Most of our success in learning from others comes from how well we listen to them. Listen with respect (no secondary activity). Think twice before you speak while listening to others, is it worth it (even if it’s correct), is it adding sufficient value, or are you trying to show you already know that. The more you subsume your desire to shine in other person’s eyes, the more you end up doing that. The near-great are careful about listening most of the times. The great are careful listeners all the time.

5. Expressing gratitude

Learn to thank others when they, in their perception, share something valuable with you. It does not matter whether you knew it or not. It does not matter whether you find it to be useful or not.

6. Following up

There is a huge gap between understanding and doing something. Not everyone responds to your messages the way you intend them to. Follow-up ensures that people do what you want them to do. People don’t get better without follow-ups. Becoming a better leader is a process and not an event.

7. Feed-forward

Feedback asks about what you did. Feed-forward asks about what you can do to improve in the future. Rather than asking people just about your mistakes, ask them how you can correct them and try to act on that advice. A side benefit is that, since they gave this advice, they will be focused on helping you improve as well.

The rules for changing

  1. Behavioral changes cannot cure non-behavioral problems - Sometimes, people think problems are behavioral while the real issue might be something else.

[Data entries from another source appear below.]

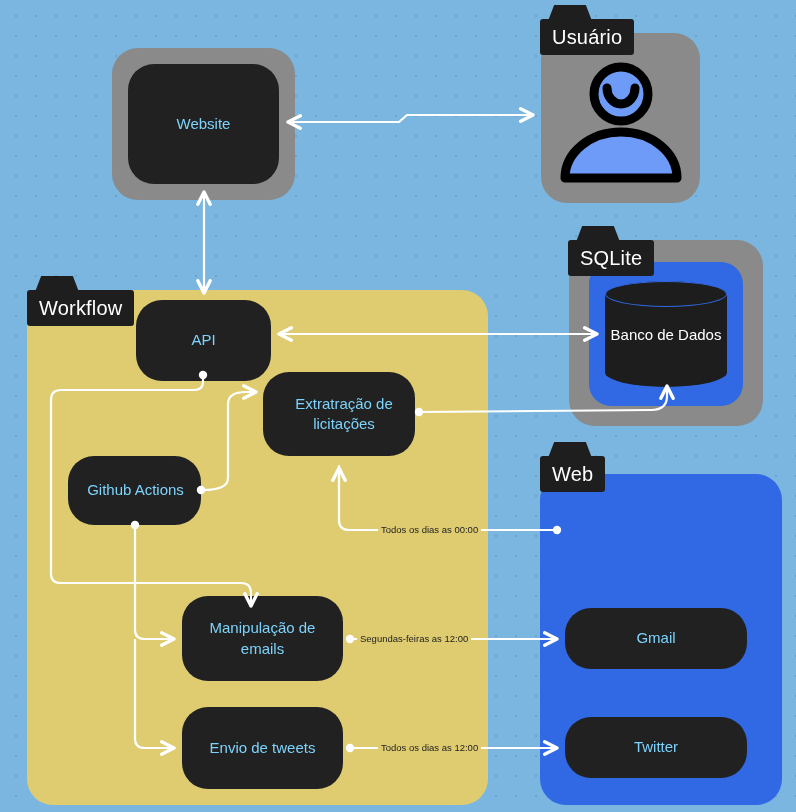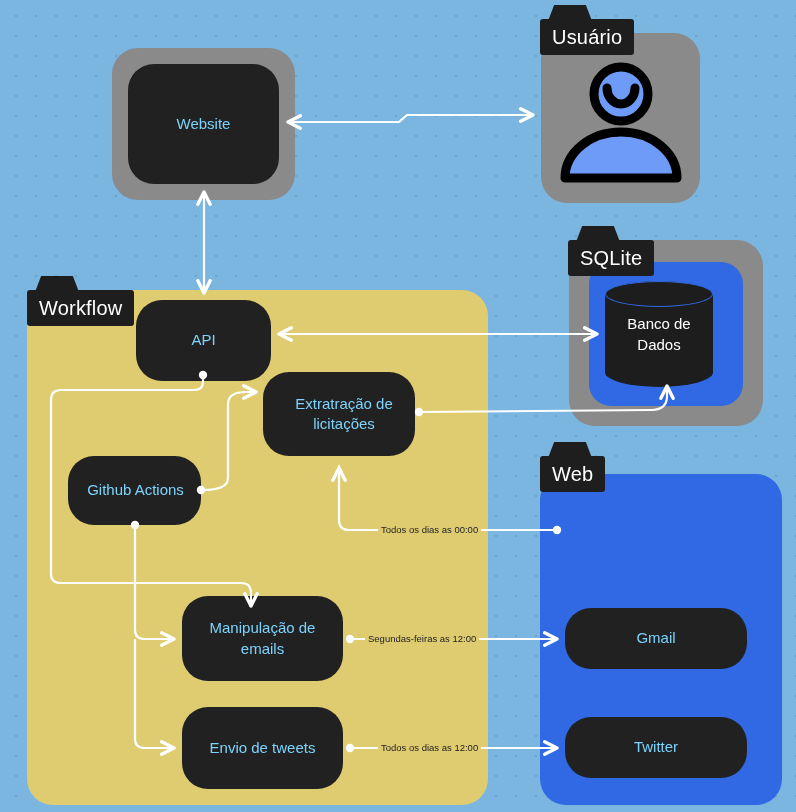--- a/index.html
+++ b/index.html
@@ -172,7 +172,7 @@
     <div class="plate">SQLite</div>
   </div>
 
-  <div class="db-cyl" style="left:605px; top:281px; width:108px; height:106px;">
+  <div class="db-cyl" style="left:605px; top:281px; width:122px; height:106px;">
     <div class="body"></div>
     <div class="lid"></div>
     <div class="label">Banco de Dados</div>

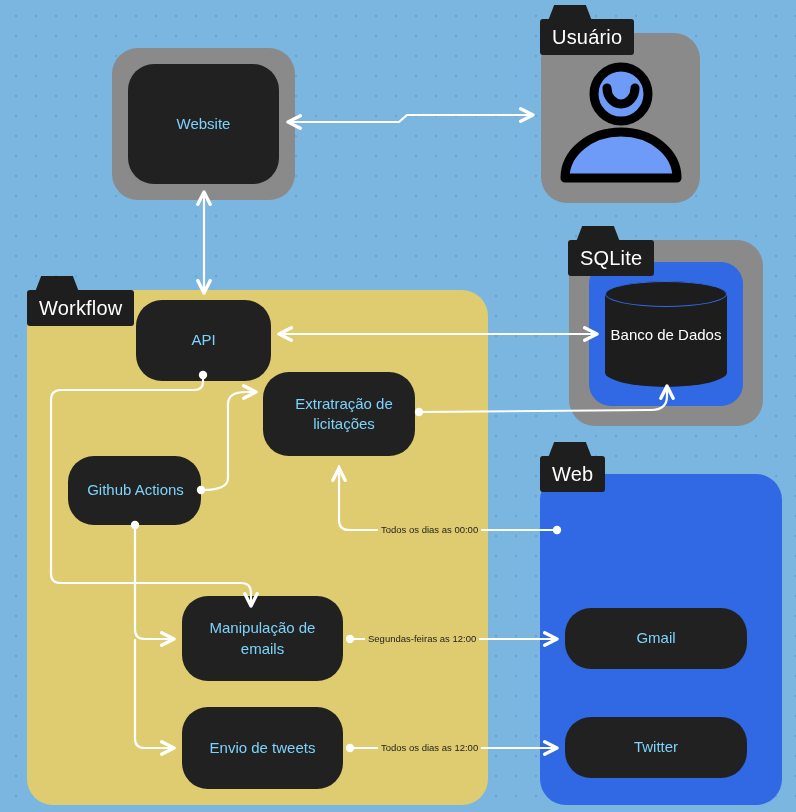--- a/index.html
+++ b/index.html
@@ -234,7 +234,7 @@
 
   <div class="edge-label" style="left:378px; top:524px; background:#dfcc71; padding:0 3px;">Todos os dias as 00:00</div>
 
-  <div class="edge-label" style="left:365px; top:633px; background:#dfcc71; padding:0 3px;">Segundas-feiras as 12:00</div>
+  <div class="edge-label" style="left:357px; top:633px; background:#dfcc71; padding:0 3px;">Segundas-feiras as 12:00</div>
 
   <div class="edge-label" style="left:378px; top:742px; background:#dfcc71; padding:0 3px;">Todos os dias as 12:00</div>
 

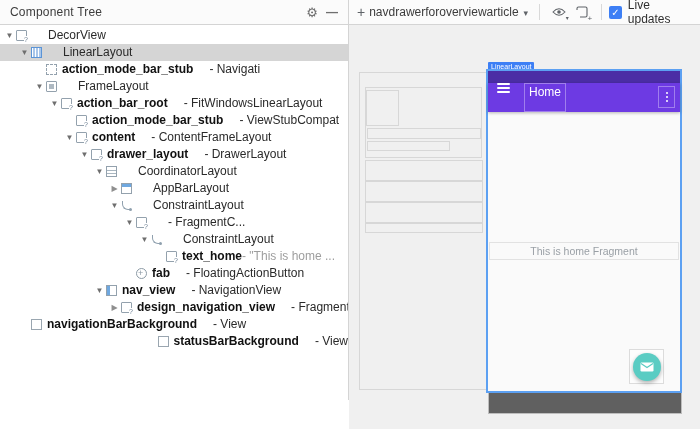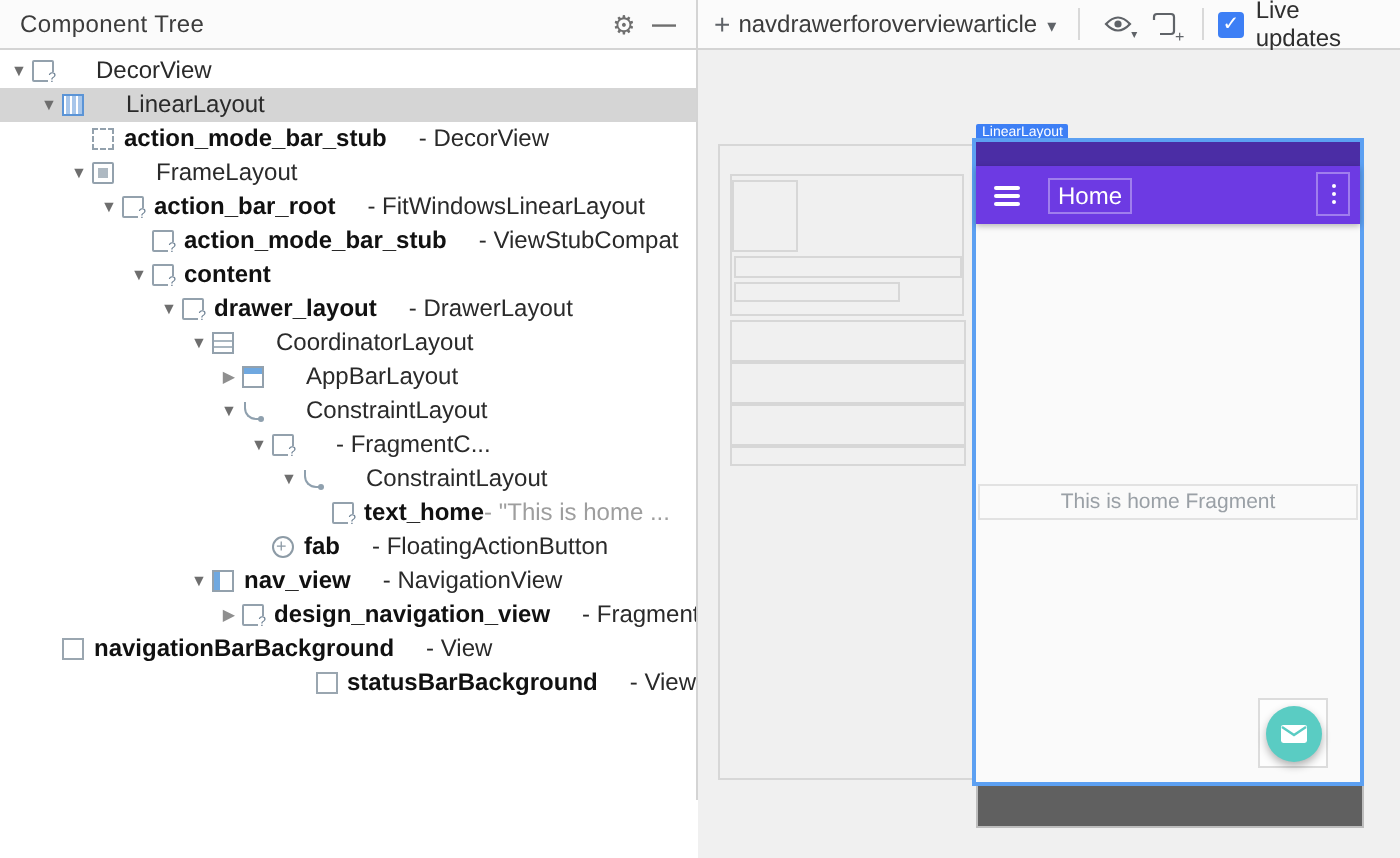--- a/index.html
+++ b/index.html
@@ -136,7 +136,7 @@
           <span class="arrow"></span>
           <span class="ti ti-view-stub"></span>
           <span class="t-id">action_mode_bar_stub</span>
-          <span class="t-type"> - DecorView</span>
+          <span class="t-type"> - Navigati</span>
         </div>
         <div class="tree-row" style="padding-left: 33px;">
           <span class="arrow">▼</span>

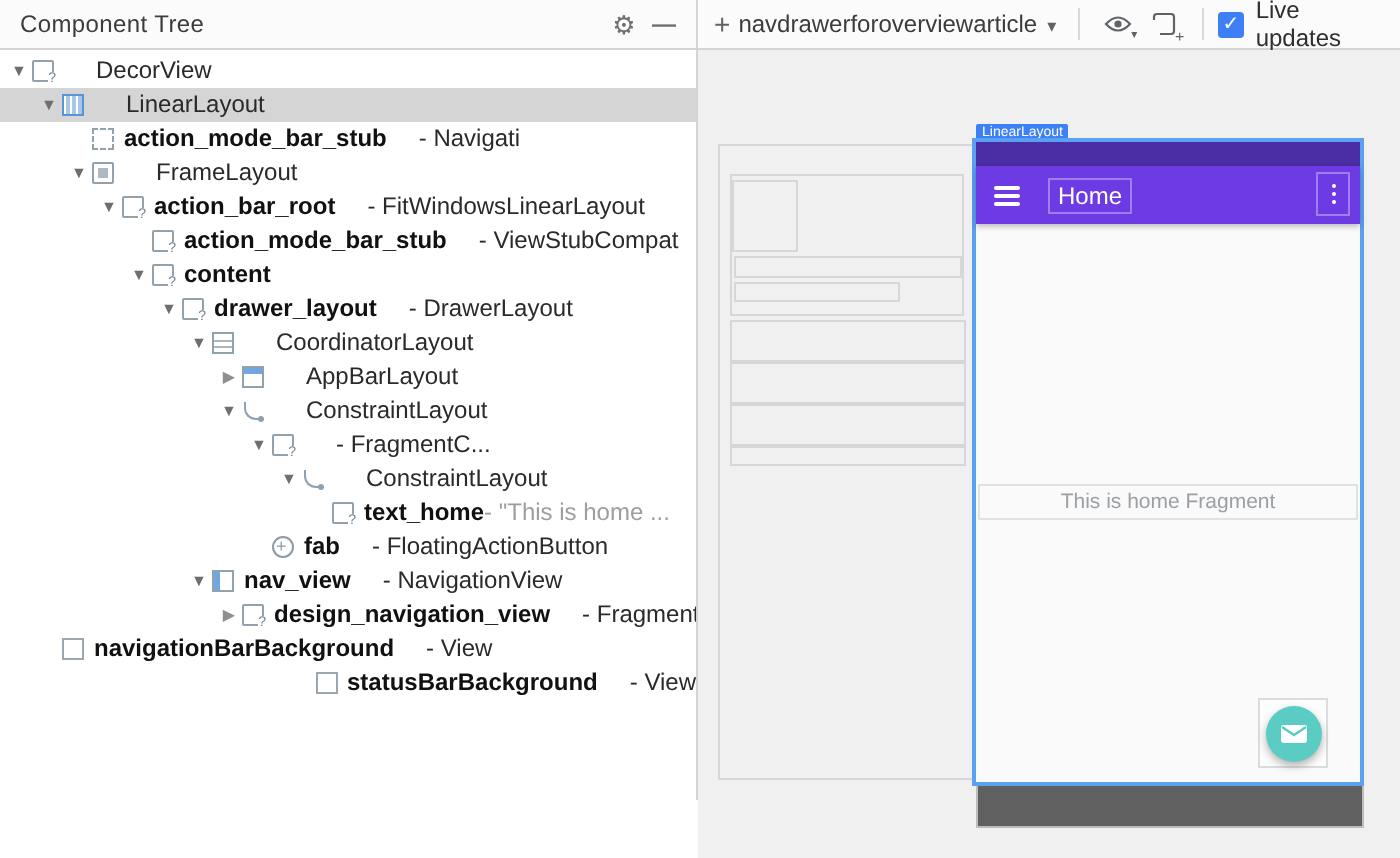--- a/index.html
+++ b/index.html
@@ -88,7 +88,7 @@
     border:2px solid #5ca0f2; background:#fafafa; display:flex; flex-direction:column; }
   .statusbar { height:12px; flex:none; }
   .appbar { height:29px; flex:none; position:relative;
-    box-shadow:0 1px 3px rgba(0,0,0,.28); display:flex; align-items:center; }
+    box-shadow:0 1px 3px rgba(0,0,0,.28); display:flex; }
   .hamburger { width:13px; margin-left:9px; display:flex; flex-direction:column; gap:2px; }
   .hamburger span { height:2px; background:#fff; border-radius:1px; }
   .appbar-title { margin-left:14px; color:#fff; font-size:12px;

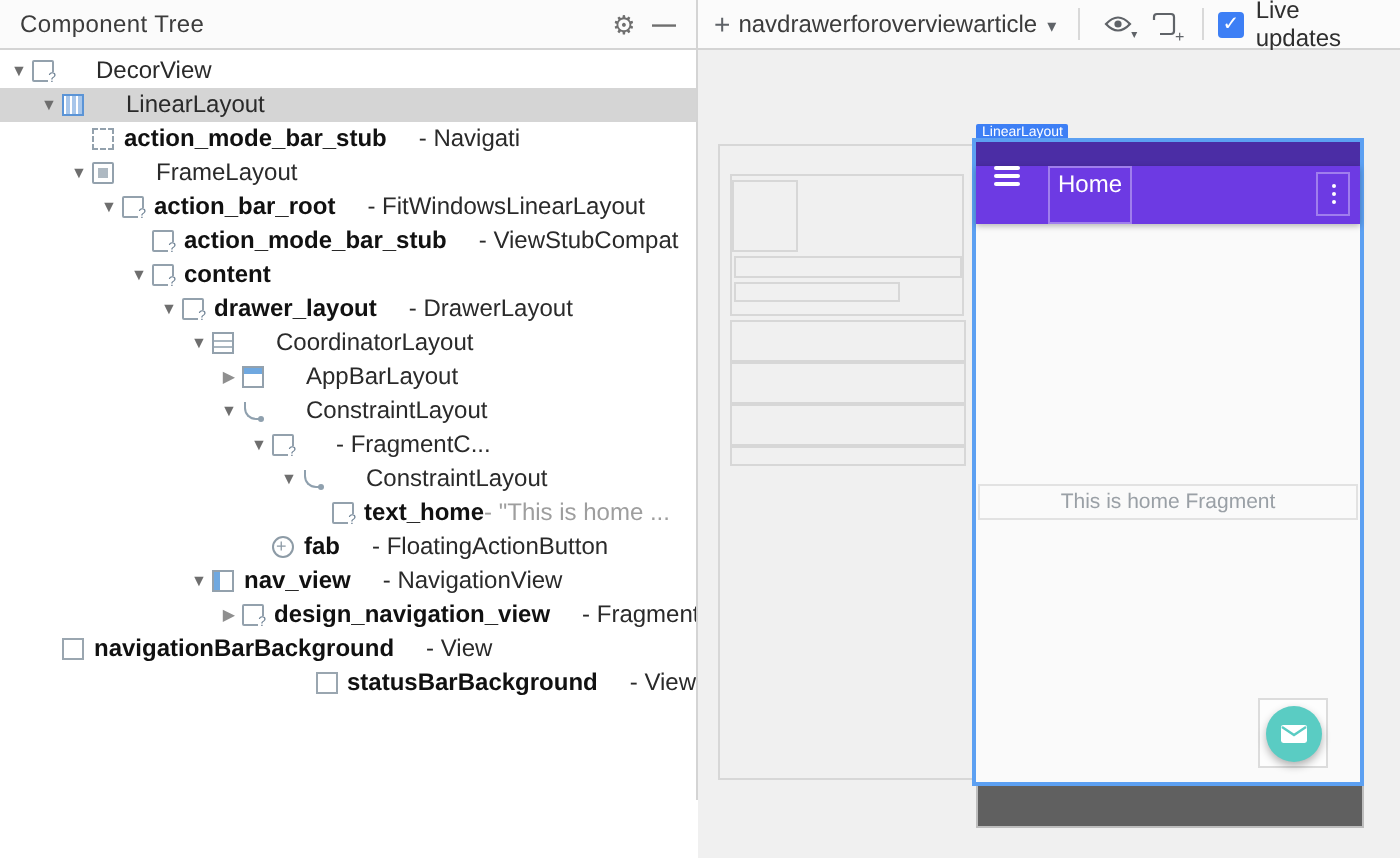--- a/index.html
+++ b/index.html
@@ -159,6 +159,7 @@
           <span class="arrow">▼</span>
           <span class="ti ti-unknown-view"></span>
           <span class="t-id">content</span>
+          <span class="t-type"> - ContentFrameLayout</span>
         </div>
         <div class="tree-row" style="padding-left: 78px;">
           <span class="arrow">▼</span>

If a CFO does not know how to spin the media during bad times, then behavioral changes cannot solve that.
  2. Pick the right things to change - There is a difference between miswanting and mischoosing. We want to be seen as a better person in some particular dimension of our choice. However, we cannot choose the path to success. The wrong path will lead to failure. The only right approach is to act on the issues which the people around us suggest.
  3. Don’t delude yourself about what you really must change - Sometimes, we think that the problem is somewhere else. Eg. your colleagues think you are bad at communicating but the underlying reason is that my health is in a bad shape. These links are usually superfluous. What you really have to fix is communication with colleagues.
  4. Don’t hide from the truth you need to hear - Sometimes, we avoid negative feedback since we don’t want to face it. We want to believe that it does not exist when it does. Facing the truth is better than living in denial.
  5. The desire for ideal behavior - There is no ideal behavior. Everyone has some flaws. The desire to fix them is great. But an unhealthy desire to be perfect is bad.
  6. Measure it - If you measure it, you can improve.
  7. Monetize the result (as a way to measure)
  8. The best time to change is now - Don’t live in a dream that you will start the process of improving some day. Start it now.